If you’ve ever applied for a security clearance, or even just tried to rent a home out of office, you know your credit history is important. Now imagine if you ever find out that your report says you owe money to a collection agency, all because of someone else’s mistake.

Sounds awful, right? Well, a Consumer Financial Protection Bureau (CFPB) report shows that many US service members are having their credit scores negatively affected by faulty or inaccurate reporting procedures through no fault of their own.

In 2021, the military would have filed more than 42,700 complaints with the CFPB about inaccurate reports and their credit scores, an increase of 5% from 2020 and 19% from 2019. The complaints covered topics ranging from consumer credit reports to debt collection to faulty medical bills.

“Misreporting results in distinct harms to service members, including jeopardizing housing, transportation, and clearance status,” the report says. “The risk of these distinct harms makes service members particularly vulnerable to coercive credit reporting.”

Simply put: while military personnel especially need good credit to do their jobs, they now face distinct and unexpected challenges in maintaining that good credit caused by a simple misreporting.

Indeed, incorrect information on a credit report was the most commonly reported issue among service members, especially when it came to medical bills.

“It’s for a medical debt that I’m not responsible for,” according to one serviceman’s experience cited in the report. “The hospital where he allegedly came from had full access to our insurance information and was billed by our active duty military insurance… The insurance paid that debt.
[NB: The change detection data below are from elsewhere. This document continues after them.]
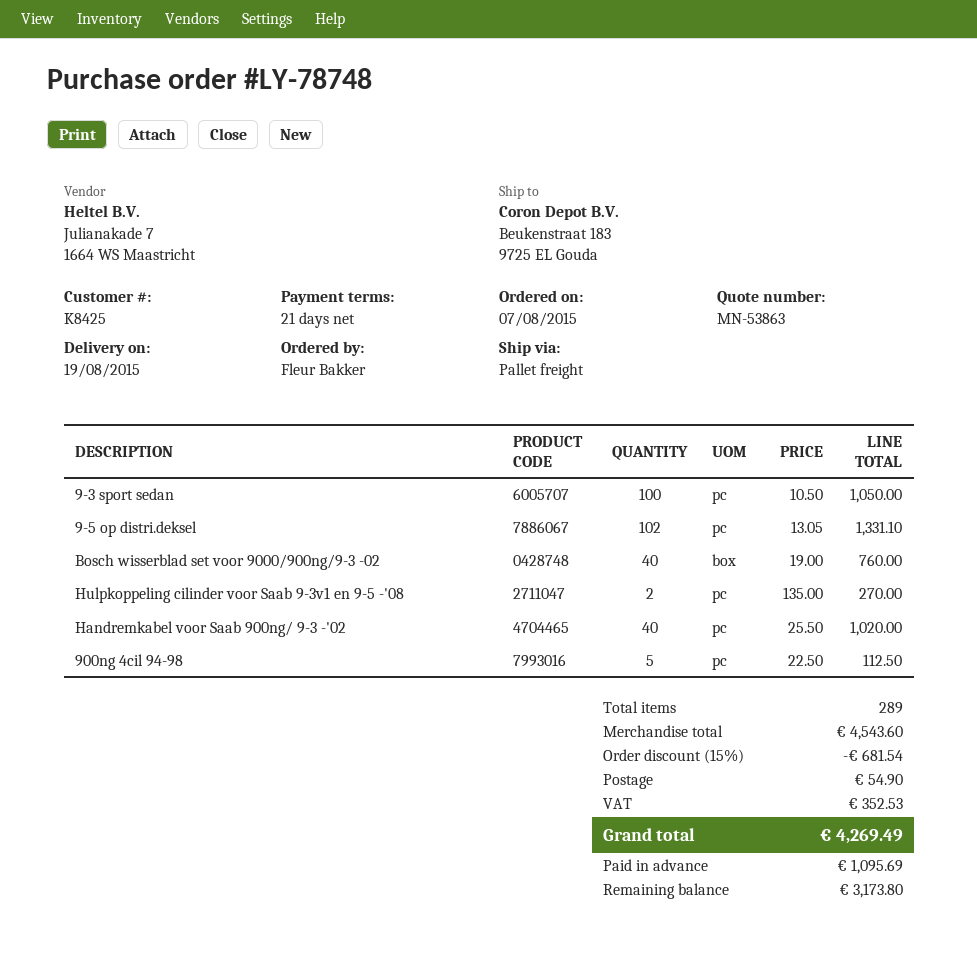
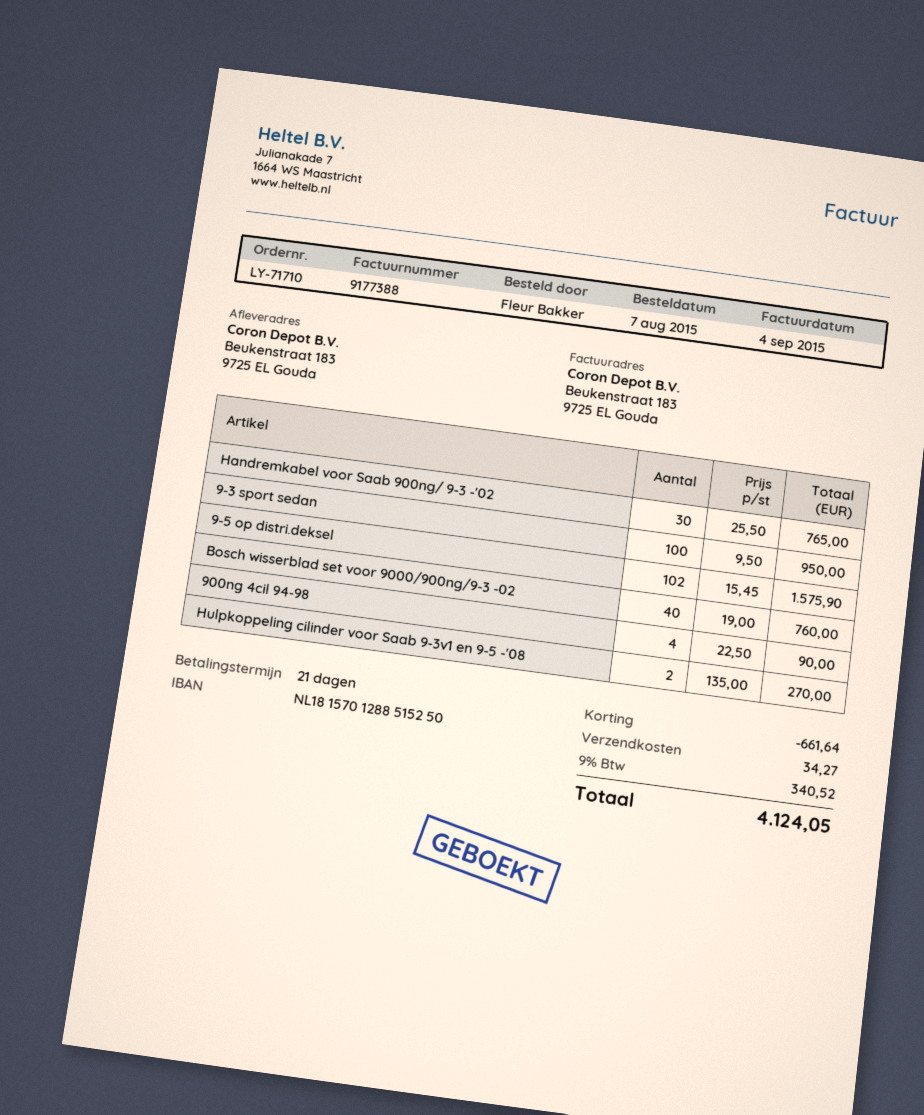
order number: LY-78748 -> LY-71710
9-3 sport sedan: 100 x 10.50 = 1050.00 -> 100 x 9.50 = 950.00
9-5 op distri.deksel: 102 x 13.05 = 1331.10 -> 102 x 15.45 = 1575.90
Handremkabel voor Saab 900ng/ 9-3 -'02: 40 x 25.50 = 1020.00 -> 30 x 25.50 = 765.00
900ng 4cil 94-98: 5 x 22.50 = 112.50 -> 4 x 22.50 = 90.00
discount: 681.54 -> 661.64
shipping: 54.90 -> 34.27
tax: 352.53 -> 340.52
total: 4269.49 -> 4124.05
Now, [debt collector] tries to be paid twice by us as patients as well as by the hospital.

Another service member described a delay in payment from TRICARE to an ambulance company after a trip to a local emergency room resulted in notices being sent to a debt collection agency, even after payments were made. been treated.

Unfortunately for those affected, there is little recourse, as removing these faulty reports can be incredibly difficult. “Complaint analyzes also suggest that service members are receiving inadequate and incomplete responses to their consumer complaints,” according to the report.
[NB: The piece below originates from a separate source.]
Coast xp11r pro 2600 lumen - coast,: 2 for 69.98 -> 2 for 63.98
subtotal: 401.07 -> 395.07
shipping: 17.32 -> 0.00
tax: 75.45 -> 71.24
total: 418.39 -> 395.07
So why do these erroneous reports keep popping up? Often, when service members must use civilian medical care or are referred to third-party providers for special procedures, complications and billing confusion can arise.

“Healthcare providers that do not routinely treat active duty military members may not have sufficient policies in place to handle TRICARE claims,” the report reads. “Service members have reported that billing issues have occurred because private medical providers failed to collect key information for their TRICARE claims, associate their coverage with their account, or fail to submitted the complaint to TRICARE for processing.”
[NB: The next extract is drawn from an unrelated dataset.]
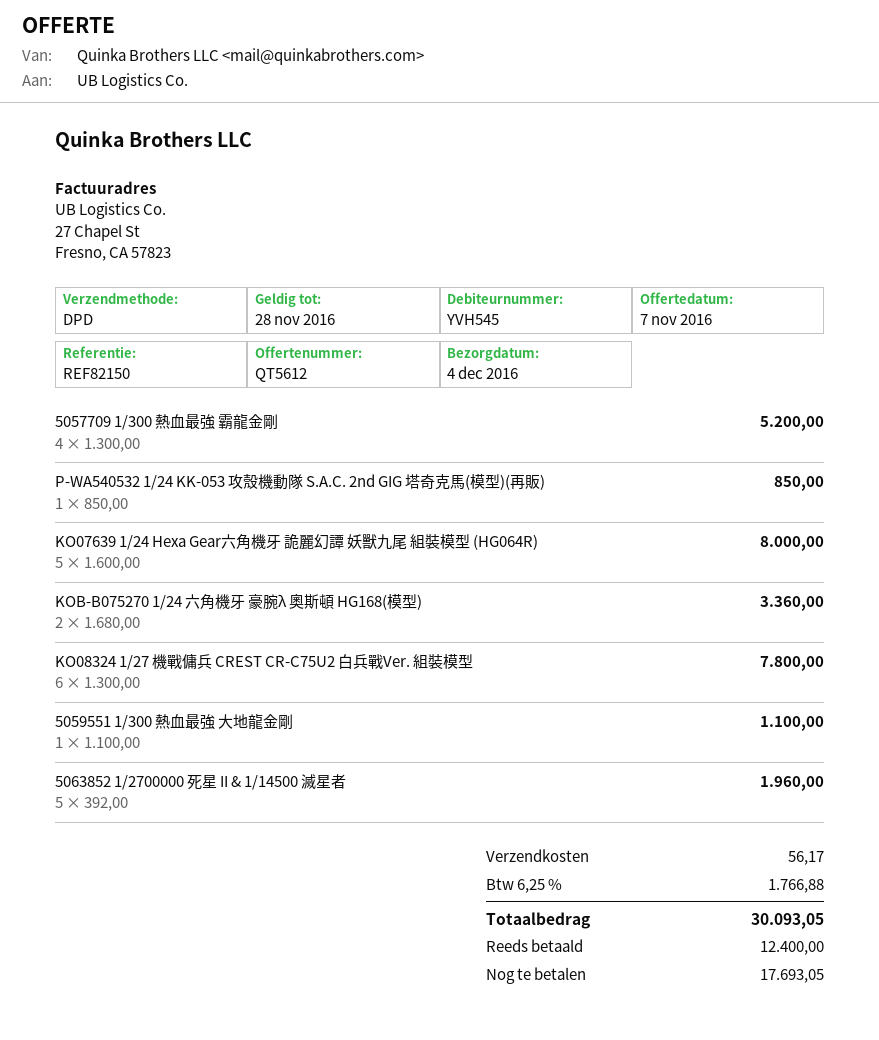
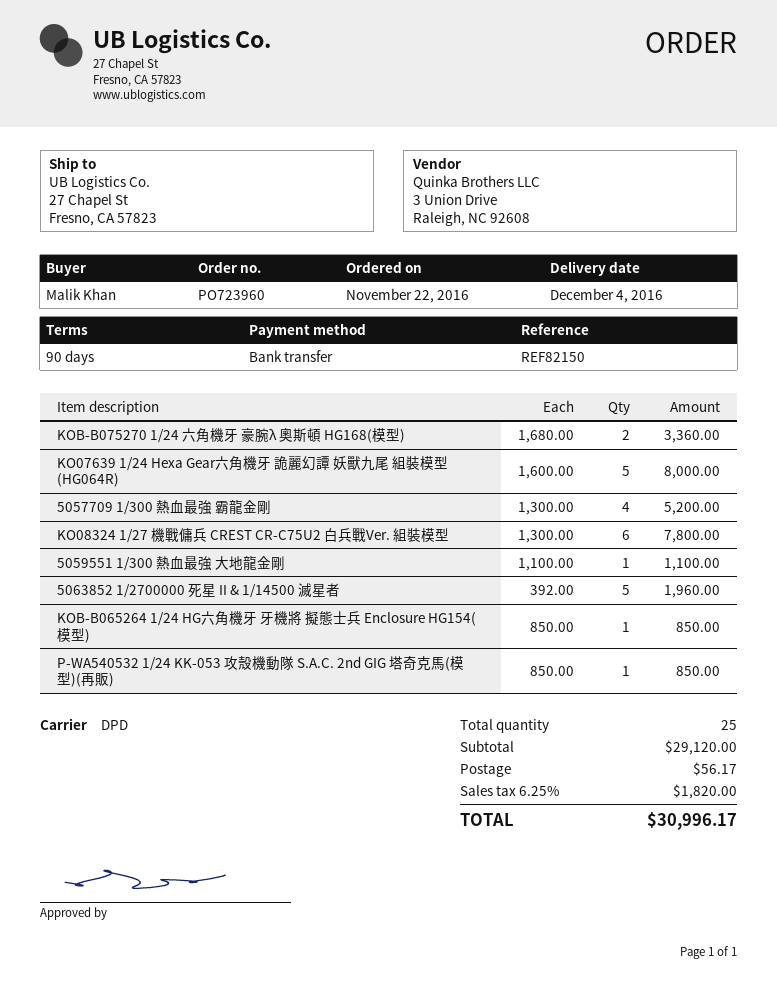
KOB-B065264 1/24 HG六角機牙 牙機將 擬態士兵 Enclosure HG154(模型): none -> 1 x 850.00 = 850.00
tax: 6.25% = 1766.88 -> 6.25% = 1820.00
total: 30093.05 -> 30996.17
The problem of misreporting is even worse for reservists and members of the National Guard, who only have access to government-paid health insurance while serving on federal orders and generally rely on private insurance. at other times.

“CFPB has heard from reservists that vendors are billing the wrong entity due to confusion that reservists are not full-time military. Instead, they often send the bill directly to the military or directly to a collection agent,” according to the report.

This is also true for veterans receiving medical benefits from the VA. The CFPB has received complaints about instances where “non-VA medical providers wrongly refer bills that have been paid or should have been paid by the VA to third-party collection agencies.”

The transient nature of military service also contributes to the problem, according to the CFPB. Since service members travel and change duty stations frequently, they may miss billing notices that are sent to old addresses.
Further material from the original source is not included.